While a critical analysis of twentieth-century anthropology’s and
the sociology of race relations’ projects would provide an answer (or rather
answers) to this puzzle, in this seminar, we will search further back and
explore the founding texts informing the social scientific arsenal. With the
aid of Michel Foucault’s excavation of modern thought, we will engage in a
critical reading of the philosophical and social scientific formulations of the
figure at the center of post-Enlightenment thought – namely man, the modern subject – seeking to
identify the presuppositions and formulations guiding contemporary renderings
of racial subjection, namely racial and ethnic studies and global/postcolonial
studies.
Weekly e-mail
comments (1,500 words) 40%
Discussion
mediation 30%
Participation 30%
Email Responses Guidelines
Each week you will email to everyone
in the class a 1,500 word-long response to the assigned readings. In your
response, you should: (a) identify the text(s)’s main concepts and formulations
and (b) at least three questions (for discussion) which seek to clarify whether
and how the conceptual framework developed by a given theorist informs our
understanding of racial/global subjection.
Itinerary
I. The Critical
Analytical Position
Week One (September
22): Introduction
Week Two (September
29)
Fanon’s Wretched of the Earth
Omi & Winant’s Racial Formation in the United States
Week Three (October
6) & Four (October 13)
Foucault’s The Order of Things
II. Founding Writings
Week Five (October
20)
Locke’s The Second Treatise of Civil Government (Selections) [online] & Kant’ Fundamental Principles of the Metaphysic of Morals [online]
Week Six (October 27)
Herder’s Philosophical Writings (Selections) & Hegel’s Lectures on the Philosophy of History [online]
III. Social Scientific Re-formulations
Week Seven (November
3)
Marx’s The German Ideology (Part I) and Grundrisse (Introduction) [online]
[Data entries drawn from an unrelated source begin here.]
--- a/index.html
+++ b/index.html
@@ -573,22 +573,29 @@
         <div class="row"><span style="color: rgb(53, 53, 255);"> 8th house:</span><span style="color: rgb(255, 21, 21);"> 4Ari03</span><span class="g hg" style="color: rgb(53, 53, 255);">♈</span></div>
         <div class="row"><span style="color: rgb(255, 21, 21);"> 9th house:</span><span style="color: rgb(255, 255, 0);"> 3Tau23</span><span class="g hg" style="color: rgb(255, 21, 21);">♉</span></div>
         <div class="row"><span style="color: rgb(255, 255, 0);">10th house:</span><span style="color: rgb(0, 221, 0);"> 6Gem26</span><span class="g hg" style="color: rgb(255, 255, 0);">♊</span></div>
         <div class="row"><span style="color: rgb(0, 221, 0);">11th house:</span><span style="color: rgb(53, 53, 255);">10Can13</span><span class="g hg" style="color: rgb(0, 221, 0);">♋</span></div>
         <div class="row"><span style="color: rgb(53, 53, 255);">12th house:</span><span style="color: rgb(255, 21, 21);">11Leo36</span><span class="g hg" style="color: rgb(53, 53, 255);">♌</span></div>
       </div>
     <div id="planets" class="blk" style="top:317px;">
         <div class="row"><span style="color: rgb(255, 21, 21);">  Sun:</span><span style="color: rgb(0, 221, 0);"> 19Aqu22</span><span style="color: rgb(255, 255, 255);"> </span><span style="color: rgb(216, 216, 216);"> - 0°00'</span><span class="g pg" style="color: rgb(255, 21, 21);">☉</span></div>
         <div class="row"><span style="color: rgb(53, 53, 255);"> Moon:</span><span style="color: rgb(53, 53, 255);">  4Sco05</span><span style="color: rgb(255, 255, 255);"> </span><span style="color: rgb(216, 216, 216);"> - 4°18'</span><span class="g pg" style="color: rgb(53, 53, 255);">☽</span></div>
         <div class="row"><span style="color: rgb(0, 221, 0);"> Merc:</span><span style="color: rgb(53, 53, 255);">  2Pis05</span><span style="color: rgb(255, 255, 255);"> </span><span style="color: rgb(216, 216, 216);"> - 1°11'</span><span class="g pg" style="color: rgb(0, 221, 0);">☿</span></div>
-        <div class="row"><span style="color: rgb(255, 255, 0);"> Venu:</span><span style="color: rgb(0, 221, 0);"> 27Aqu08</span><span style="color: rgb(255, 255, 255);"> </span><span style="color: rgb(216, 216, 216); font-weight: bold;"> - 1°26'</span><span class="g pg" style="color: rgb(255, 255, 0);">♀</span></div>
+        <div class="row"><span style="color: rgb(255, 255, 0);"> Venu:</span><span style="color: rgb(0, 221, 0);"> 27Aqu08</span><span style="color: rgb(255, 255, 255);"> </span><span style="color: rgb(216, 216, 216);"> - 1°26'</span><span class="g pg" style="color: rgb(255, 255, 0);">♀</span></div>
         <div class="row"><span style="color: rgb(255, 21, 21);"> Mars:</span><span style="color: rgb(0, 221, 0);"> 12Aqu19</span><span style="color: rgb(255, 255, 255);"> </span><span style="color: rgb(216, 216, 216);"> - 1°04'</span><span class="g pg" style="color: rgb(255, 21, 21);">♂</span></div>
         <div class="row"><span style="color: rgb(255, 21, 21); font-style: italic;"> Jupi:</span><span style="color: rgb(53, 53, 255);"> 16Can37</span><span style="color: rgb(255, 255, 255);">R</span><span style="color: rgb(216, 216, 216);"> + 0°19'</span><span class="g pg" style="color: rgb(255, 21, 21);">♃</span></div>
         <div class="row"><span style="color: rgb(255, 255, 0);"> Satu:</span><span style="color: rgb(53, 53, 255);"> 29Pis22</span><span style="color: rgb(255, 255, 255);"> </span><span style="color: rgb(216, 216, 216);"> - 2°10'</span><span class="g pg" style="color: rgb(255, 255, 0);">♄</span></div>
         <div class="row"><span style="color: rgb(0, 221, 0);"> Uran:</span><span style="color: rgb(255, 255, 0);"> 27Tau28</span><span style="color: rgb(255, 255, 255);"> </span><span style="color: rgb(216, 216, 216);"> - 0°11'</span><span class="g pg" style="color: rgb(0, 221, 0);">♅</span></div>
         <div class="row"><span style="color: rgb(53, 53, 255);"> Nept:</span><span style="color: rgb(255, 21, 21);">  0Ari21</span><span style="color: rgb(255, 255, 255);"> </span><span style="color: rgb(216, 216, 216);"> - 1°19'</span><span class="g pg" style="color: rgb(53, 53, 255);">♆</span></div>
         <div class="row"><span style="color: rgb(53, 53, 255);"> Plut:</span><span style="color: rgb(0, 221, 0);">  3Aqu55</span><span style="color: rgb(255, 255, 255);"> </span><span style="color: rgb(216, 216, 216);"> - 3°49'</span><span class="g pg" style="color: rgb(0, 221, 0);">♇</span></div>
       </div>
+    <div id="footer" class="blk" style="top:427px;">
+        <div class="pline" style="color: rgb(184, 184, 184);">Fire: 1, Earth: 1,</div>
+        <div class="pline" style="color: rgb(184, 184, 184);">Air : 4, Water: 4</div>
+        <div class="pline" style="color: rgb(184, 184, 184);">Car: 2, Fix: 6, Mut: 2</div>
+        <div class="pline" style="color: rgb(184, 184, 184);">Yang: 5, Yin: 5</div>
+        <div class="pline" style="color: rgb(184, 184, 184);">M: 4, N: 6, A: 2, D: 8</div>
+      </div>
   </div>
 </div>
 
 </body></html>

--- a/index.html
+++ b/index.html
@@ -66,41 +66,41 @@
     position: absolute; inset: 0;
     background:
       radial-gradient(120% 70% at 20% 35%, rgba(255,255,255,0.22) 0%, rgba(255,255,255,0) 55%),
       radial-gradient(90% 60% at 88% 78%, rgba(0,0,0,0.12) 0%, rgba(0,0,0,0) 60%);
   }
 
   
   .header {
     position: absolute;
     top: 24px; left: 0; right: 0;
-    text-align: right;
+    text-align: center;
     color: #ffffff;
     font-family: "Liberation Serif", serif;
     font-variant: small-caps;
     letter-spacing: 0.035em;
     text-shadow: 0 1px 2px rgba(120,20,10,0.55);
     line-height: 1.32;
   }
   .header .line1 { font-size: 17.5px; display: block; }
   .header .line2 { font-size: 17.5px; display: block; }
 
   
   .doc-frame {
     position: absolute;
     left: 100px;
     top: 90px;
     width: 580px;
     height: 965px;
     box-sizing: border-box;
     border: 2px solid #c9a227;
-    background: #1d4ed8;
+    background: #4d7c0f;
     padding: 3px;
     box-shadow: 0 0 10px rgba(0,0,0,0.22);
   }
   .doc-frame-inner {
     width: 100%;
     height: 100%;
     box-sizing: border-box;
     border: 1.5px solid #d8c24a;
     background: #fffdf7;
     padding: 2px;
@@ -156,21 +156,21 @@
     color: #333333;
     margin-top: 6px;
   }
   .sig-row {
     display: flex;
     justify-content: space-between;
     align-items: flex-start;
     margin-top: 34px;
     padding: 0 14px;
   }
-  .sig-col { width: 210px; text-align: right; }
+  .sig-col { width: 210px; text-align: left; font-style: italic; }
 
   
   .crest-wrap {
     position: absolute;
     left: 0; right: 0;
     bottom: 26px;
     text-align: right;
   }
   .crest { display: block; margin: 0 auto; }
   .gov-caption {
Freud’s Outline of Psychoanalysis & The Interpretation of Dreams (Chapter 6) [online]
Week Eight (November10)
Durkheim’s The Division of Labor in Society & Elementary Forms of Religious Life (Introduction & Conclusion)
Week Nine (November
17)
Weber’s Economy and Society (Selections) & The Protestant Ethics and the Spirit of Capitalism
Parsons’ The Evolutions of Societies
Week Ten (December 1)
Wallerstein’s The World System (Introduction and Conclusion)
Cardoso and Faletto’s Dependency and Development in Latin America (Selections)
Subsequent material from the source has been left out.